AI Article Synopsis

  • The study investigates the link between maternal free beta human chorionic gonadotropin levels and the occurrence of hypospadias (a congenital malformation of male genitalia) using data from 3,172 pregnancies.
  • After analyzing cases, the final group included 194 boys with hypospadias and 1,075 controls, focusing on the type of hypospadias (proximal or distal).
  • Results show that while overall beta human chorionic gonadotropin levels were similar for both groups, proximal hypospadias was associated with significantly higher levels compared to distal hypospadias, indicating a specific association for this type.

Article Abstract

Purpose: Human chorionic gonadotropin stimulates fetal testosterone production and contributes to normal development of male genitalia. Using population based data we hypothesized that differences in maternal free beta human chorionic gonadotropin may be associated with hypospadias.

Materials And Methods: Data were obtained from the Paris Registry of Congenital Malformations (REMAPAR) (2011 to 2016). The initial study population included 3,172 pregnant women who gave birth to a singleton live born male infant with a congenital malformation. After exclusion of cases with unknown beta human chorionic gonadotropin and those with chromosomal or genetic abnormalities, the study population included 194 boys with isolated hypospadias and 1,075 controls. For cases with operative notes (125) we obtained data on type (proximal/distal) of hypospadias. Using quantile regression we compared median values of multiple of median beta human chorionic gonadotropin measured for first trimester Down syndrome screening (10th to 13th gestational weeks) for overall as well as by type of hypospadias vs controls. We also considered possible effects of placental dysfunction (maternal age, intrauterine growth retardation and preterm births) as potential confounding factors.

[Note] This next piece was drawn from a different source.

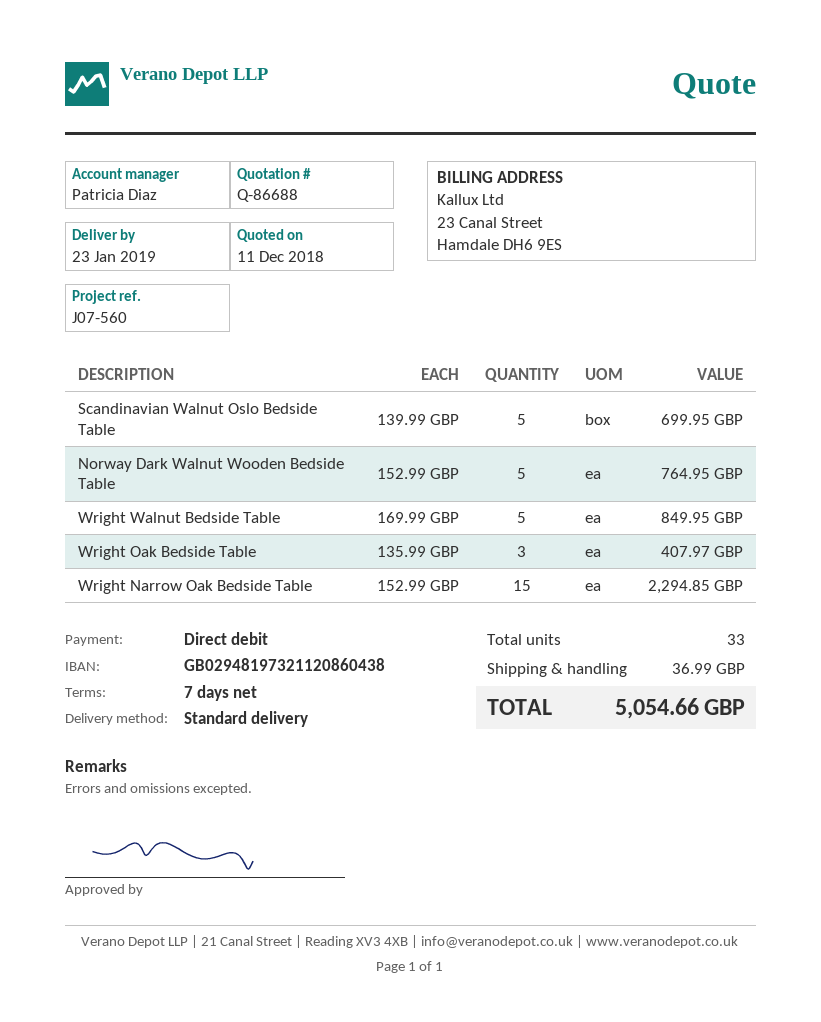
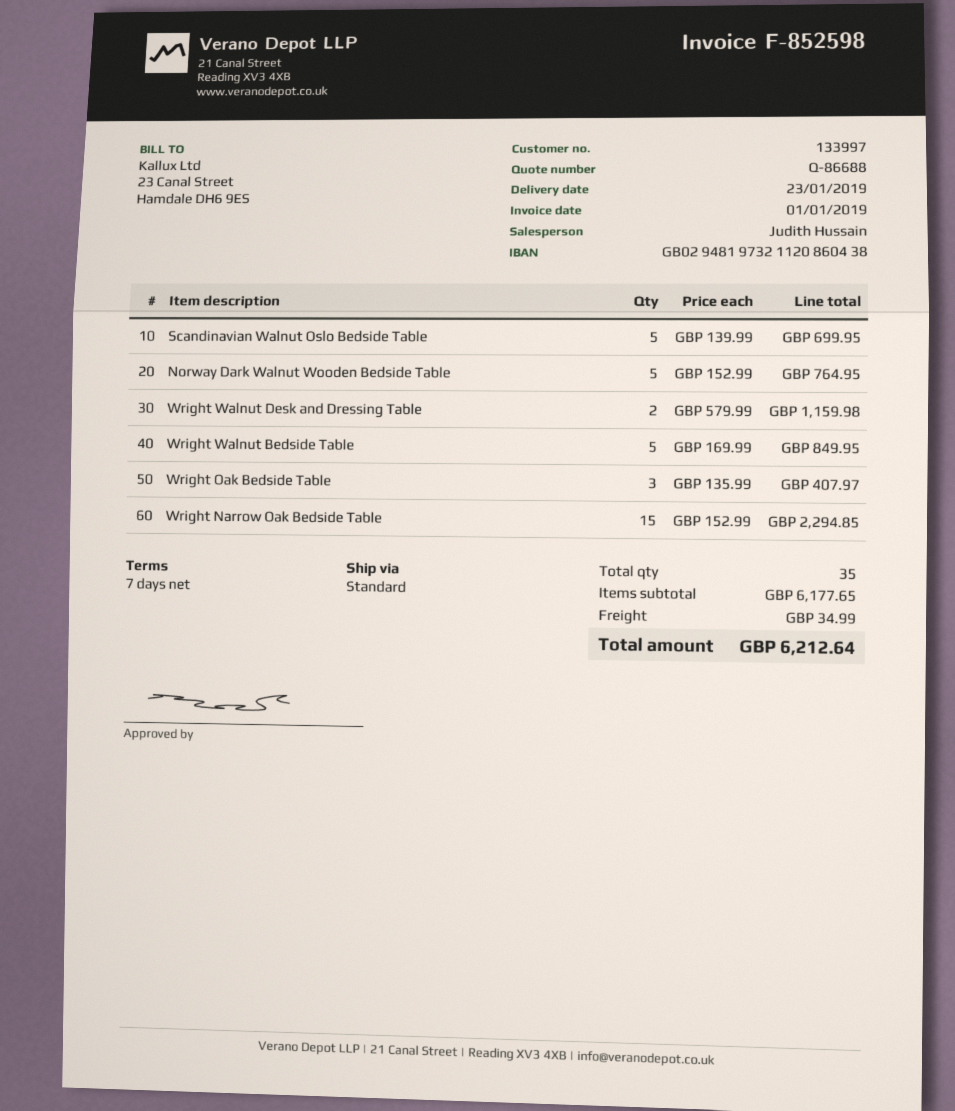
sales rep: Patricia Diaz -> Judith Hussain
Wright Walnut Desk and Dressing Table: none -> 2 x 579.99 = 1159.98
total quantity: 33 -> 35
shipping: 36.99 -> 34.99
total: 5054.66 -> 6212.64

Results: Overall the median beta human chorionic gonadotropin multiple of median was comparable for women who had an infant with hypospadias vs controls (0.99 vs 0.95, p=0.3). However, proximal hypospadias was associated with a statistically significant higher median multiple of median than distal hypospadias or unspecified (1.49 vs 0.92 vs 1.05, p=0.02). The estimates were comparable after adjustment for placental dysfunction.

Conclusions: Our findings support the hypothesis that an alteration in maternal beta human chorionic gonadotropin levels is associated with hypospadias. However, this association appears to be limited to proximal hypospadias.